--- AVAILABLE DATA Enclosed Below ---

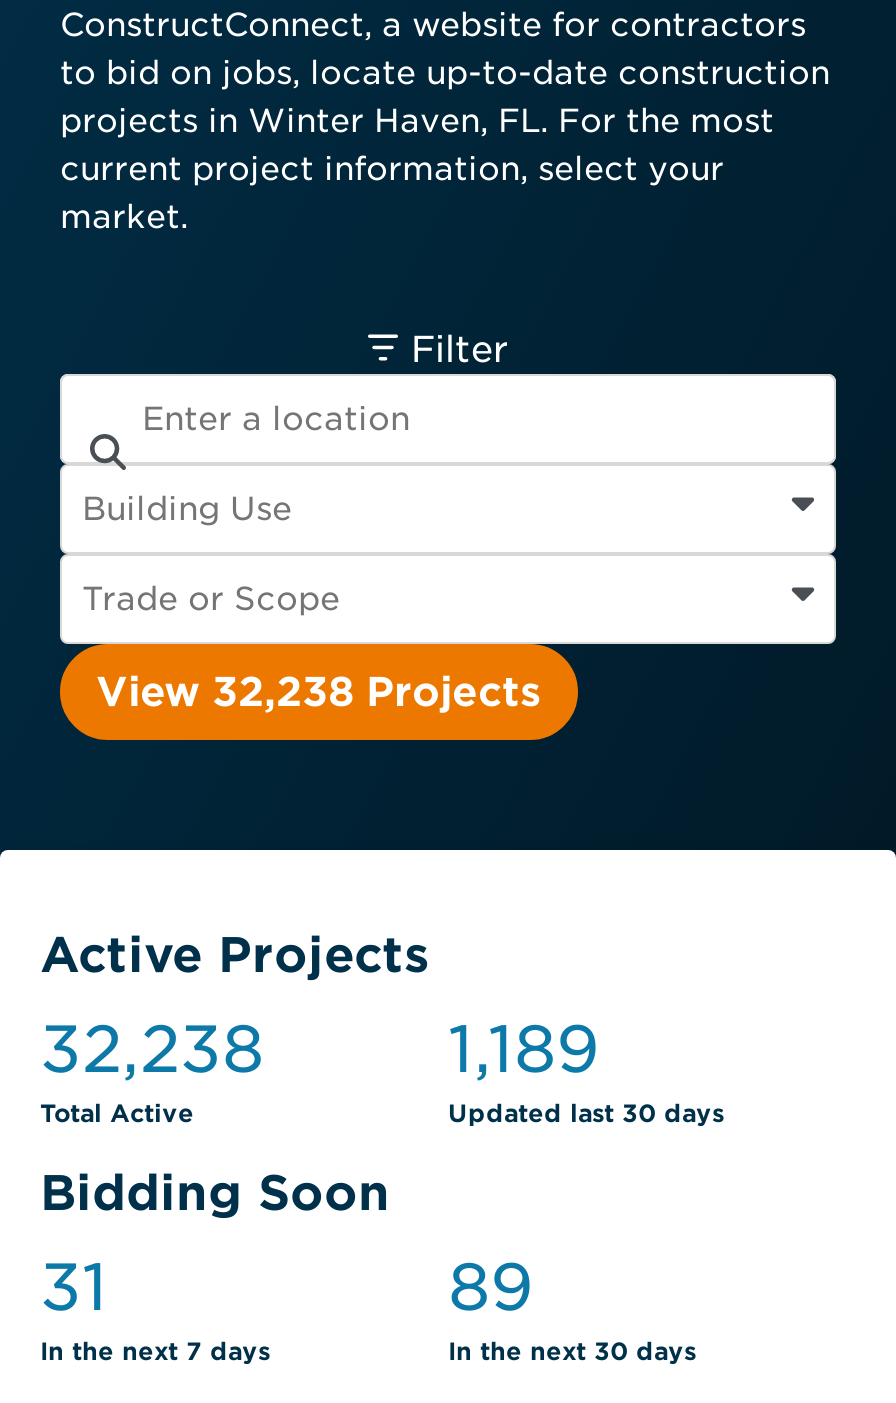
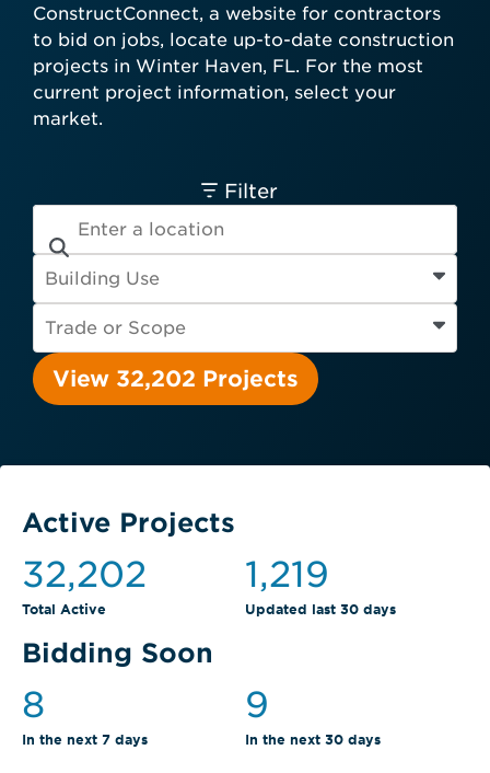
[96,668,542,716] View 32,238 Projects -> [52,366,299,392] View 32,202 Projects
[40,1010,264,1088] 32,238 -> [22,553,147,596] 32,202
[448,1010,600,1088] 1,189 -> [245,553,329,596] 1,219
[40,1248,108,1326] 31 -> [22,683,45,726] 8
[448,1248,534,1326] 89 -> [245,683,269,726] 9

--- End of Enclosed AVAILABLE DATA ---
--- AVAILABLE DATA Enclosed Below ---

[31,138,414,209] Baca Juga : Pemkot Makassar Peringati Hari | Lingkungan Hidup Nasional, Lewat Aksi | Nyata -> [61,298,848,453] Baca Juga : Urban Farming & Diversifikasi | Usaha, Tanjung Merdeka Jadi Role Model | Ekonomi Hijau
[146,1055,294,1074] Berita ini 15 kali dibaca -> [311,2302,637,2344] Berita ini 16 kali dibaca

--- End of Enclosed AVAILABLE DATA ---
--- AVAILABLE DATA Enclosed Below ---

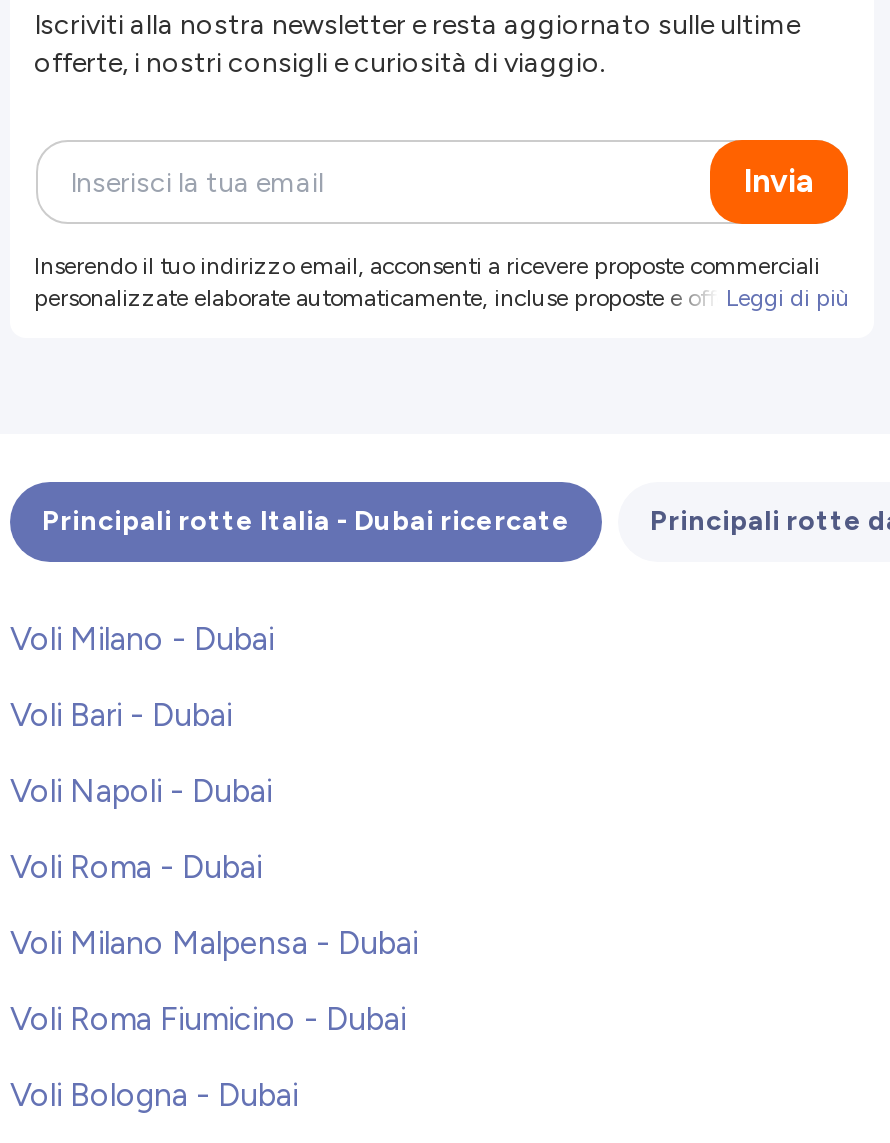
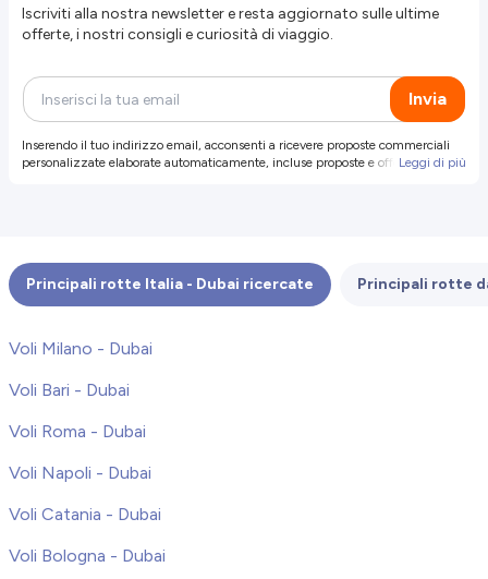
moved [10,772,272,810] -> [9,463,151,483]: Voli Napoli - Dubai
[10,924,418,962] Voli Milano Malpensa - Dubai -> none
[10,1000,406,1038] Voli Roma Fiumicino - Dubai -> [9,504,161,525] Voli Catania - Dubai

--- End of Enclosed AVAILABLE DATA ---

- BRIEF -
Working from the material above, retype exactly the lines from the one with "[96,668,542,716] View 32,238" through the one with "[448,1248,534,1326] 89 -> [245,683,269,726] 9", both included, and only those lines.

- RESPONSE TO THIS EXERCISE -
[96,668,542,716] View 32,238 Projects -> [52,366,299,392] View 32,202 Projects
[40,1010,264,1088] 32,238 -> [22,553,147,596] 32,202
[448,1010,600,1088] 1,189 -> [245,553,329,596] 1,219
[40,1248,108,1326] 31 -> [22,683,45,726] 8
[448,1248,534,1326] 89 -> [245,683,269,726] 9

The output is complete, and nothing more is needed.